Alongside an active social media presence, Watt has a new venture, Social Tip – a platform that pays users to post about brands
Another investor, Phil Halsey, has written off his £2,500. ‘It’s extremely disappointing that it’s gone this way,’ he said.
He hadn’t sold his shares when he had the opportunity: ‘I just hoped beyond hope that my suspicions weren’t going to be fulfilled and something good would come out of it. Probably not now.’
Others struck a more resigned tone, pointing out that all private investment carries risk and that BrewDog was no different. ‘The prospectus that I saw when I invested made it very clear that it was a risk,’ one investor wrote on Reddit, pointing out that even if it was front of the queue for a payout, TSG would itself be likely to take a substantial hit.
Not everyone is out of pocket, of course.

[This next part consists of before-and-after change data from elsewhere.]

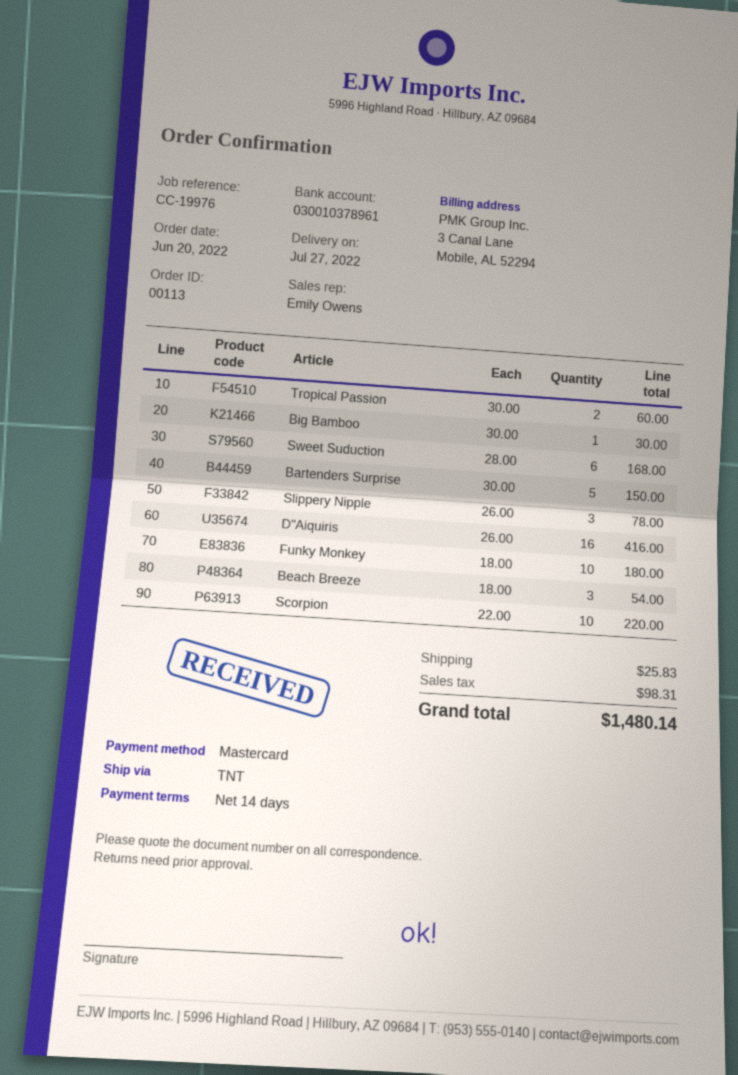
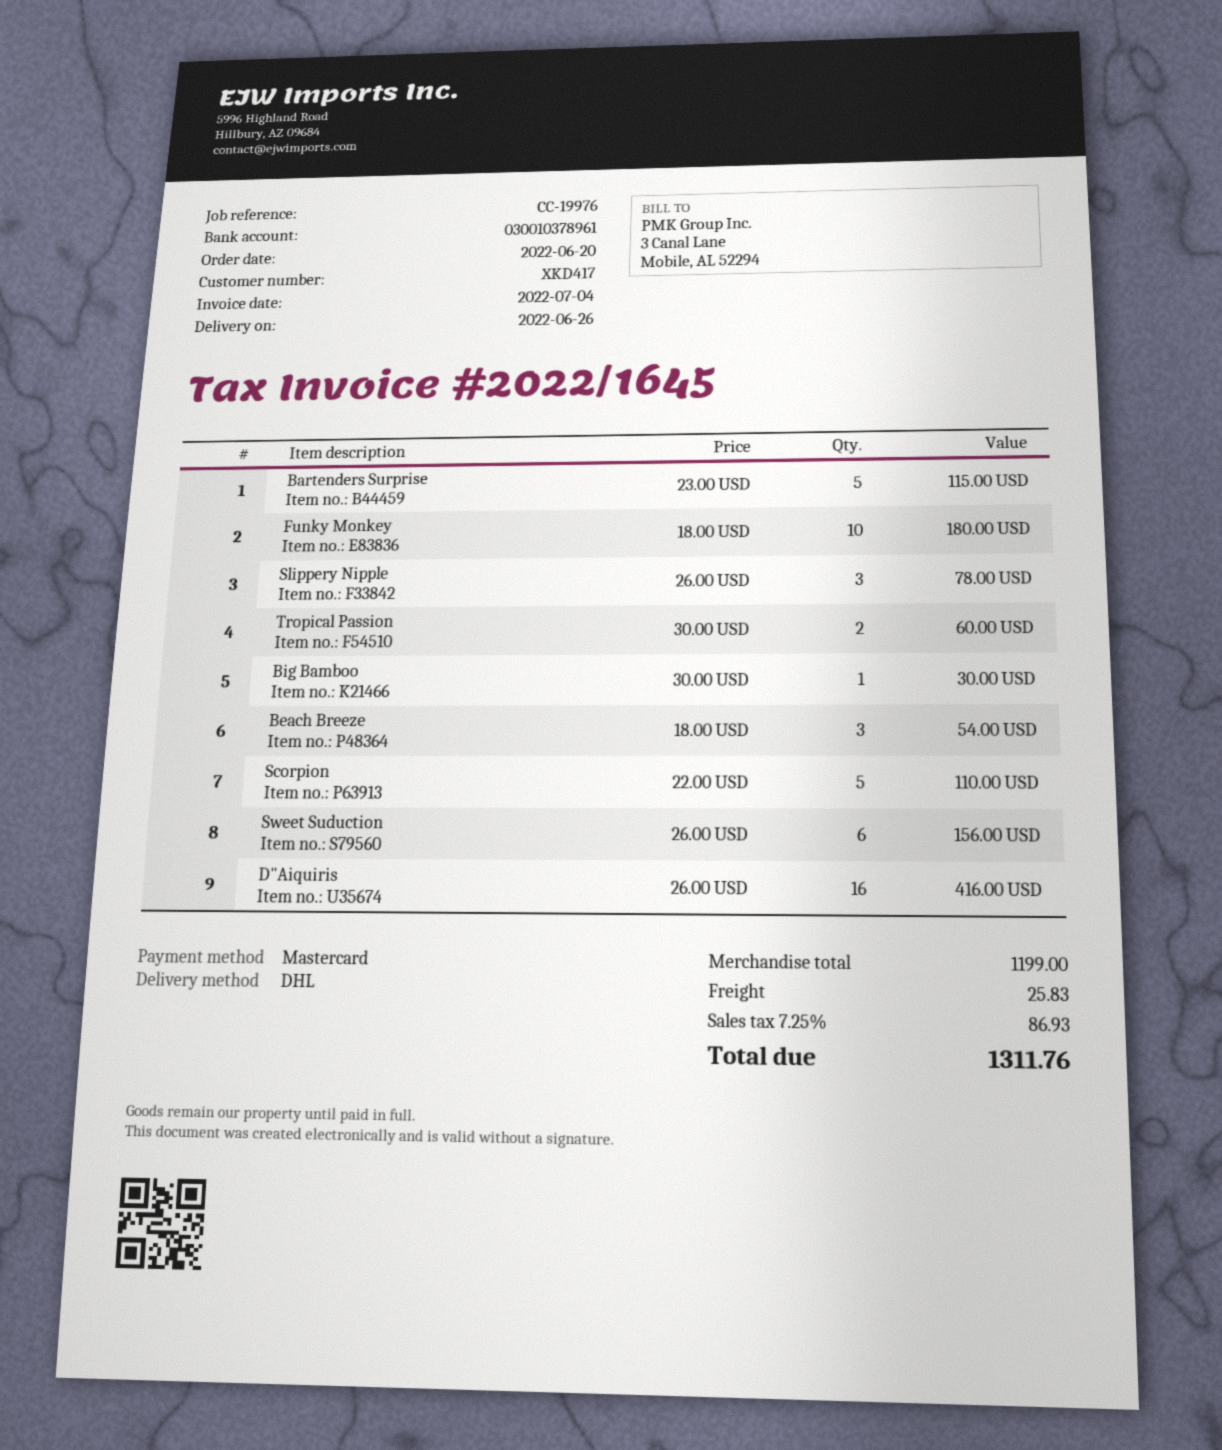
delivery date: 2022-07-27 -> 2022-06-26
shipping method: TNT -> DHL
Sweet Suduction: 6 x 28.00 = 168.00 -> 6 x 26.00 = 156.00
Bartenders Surprise: 5 x 30.00 = 150.00 -> 5 x 23.00 = 115.00
Scorpion: 10 x 22.00 = 220.00 -> 5 x 22.00 = 110.00
tax: 98.31 -> 86.93
total: 1480.14 -> 1311.76

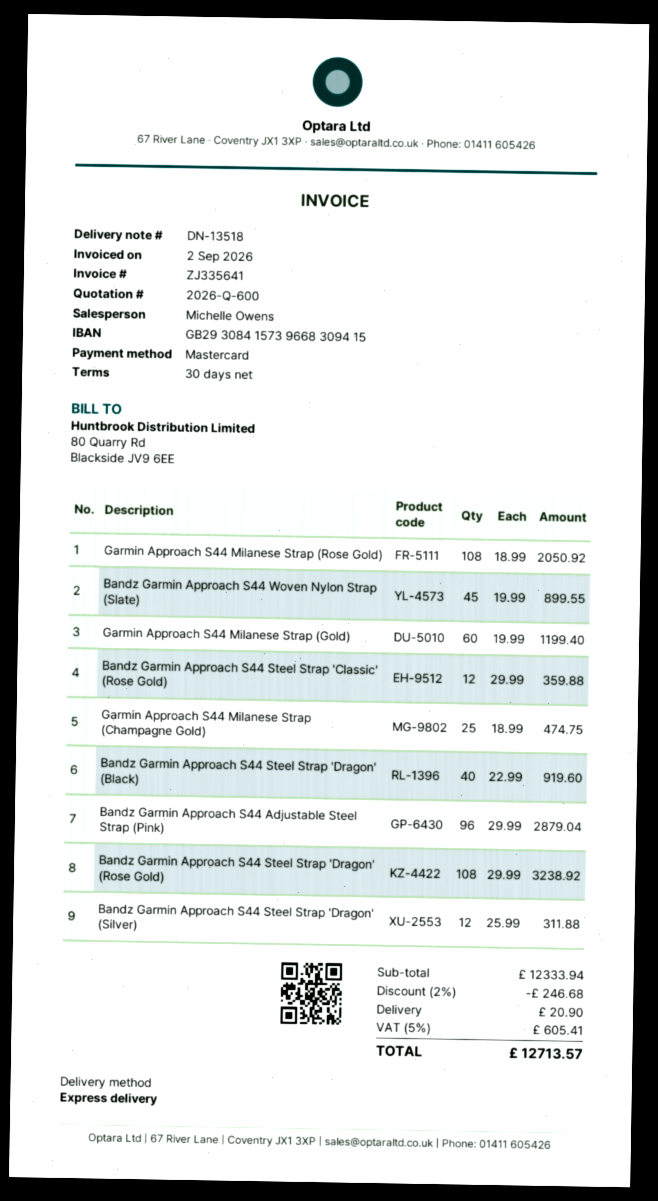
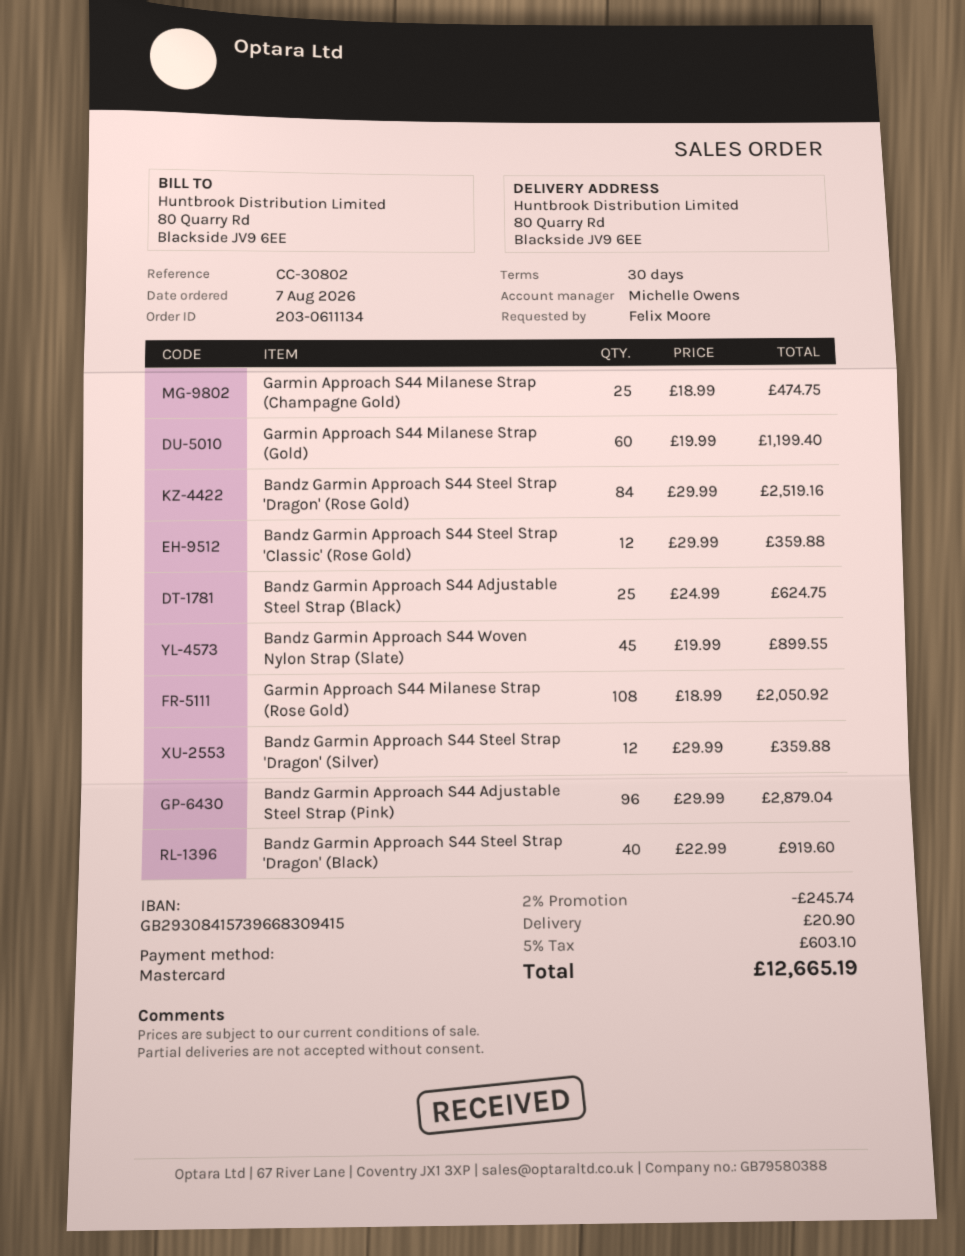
Bandz Garmin Approach S44 Steel Strap 'Dragon' (Rose Gold): 108 x 29.99 = 3238.92 -> 84 x 29.99 = 2519.16
Bandz Garmin Approach S44 Steel Strap 'Dragon' (Silver): 12 x 25.99 = 311.88 -> 12 x 29.99 = 359.88
Bandz Garmin Approach S44 Adjustable Steel Strap (Black): none -> 25 x 24.99 = 624.75
discount: 2% = 246.68 -> 2% = 245.74
tax: 5% = 605.41 -> 5% = 603.10
total: 12713.57 -> 12665.19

Today, Watt is believed to have a net worth somewhere in the region of £250million.
Nor has he exactly retreated from public view.
Alongside an active social media presence, he has a new venture, Social Tip – a platform that pays users to post about brands – which he launched a month after stepping down from BrewDog in 2024. His goal, he announced at the time, was ‘becoming a unicorn’ – meaning a private company valued at over $1billion, just as BrewDog was in 2017.
Tone deaf? Perhaps not quite – though BrewDog was undoubtedly already in a decline at the time – but Watt does have a habit of not quite ‘reading the room’.
Last August, as news was circulating of BrewDog’s struggles, he gave an interview to The Sunday Times in which he revealed he had spent around £1million ‘biohacking’ his health, investing in a hyperbaric oxygen chamber at the penthouse apartment he owns overloooking the Thames – he and Toff also own a home in Aberdeenshire – neurofeedback technology (treatment that trains the brain to self-regulate its electrical activity with healthier, more efficient patterns) and a complex supplement regime.
‘I take Zoom meetings in the hyperbaric chamber. I take phone calls in the sauna and quite often I’ll do workout sessions with people that I’m going to do business things with,’ he declared.
This week, of course, the tone was more subdued.
‘The mistakes hurt far more than the successes console,’ he wrote on that LinkedIn post. They almost certainly do, for Watt was nothing if not passionate about his endeavour.
For those who lost jobs and those who watched their investments evaporate, however, the words undoubtedly ring hollow.
Not only that, but they are underpinned by irony, given that a company built on tearing up the rulebook was ultimately undone by the most conventional rules of all.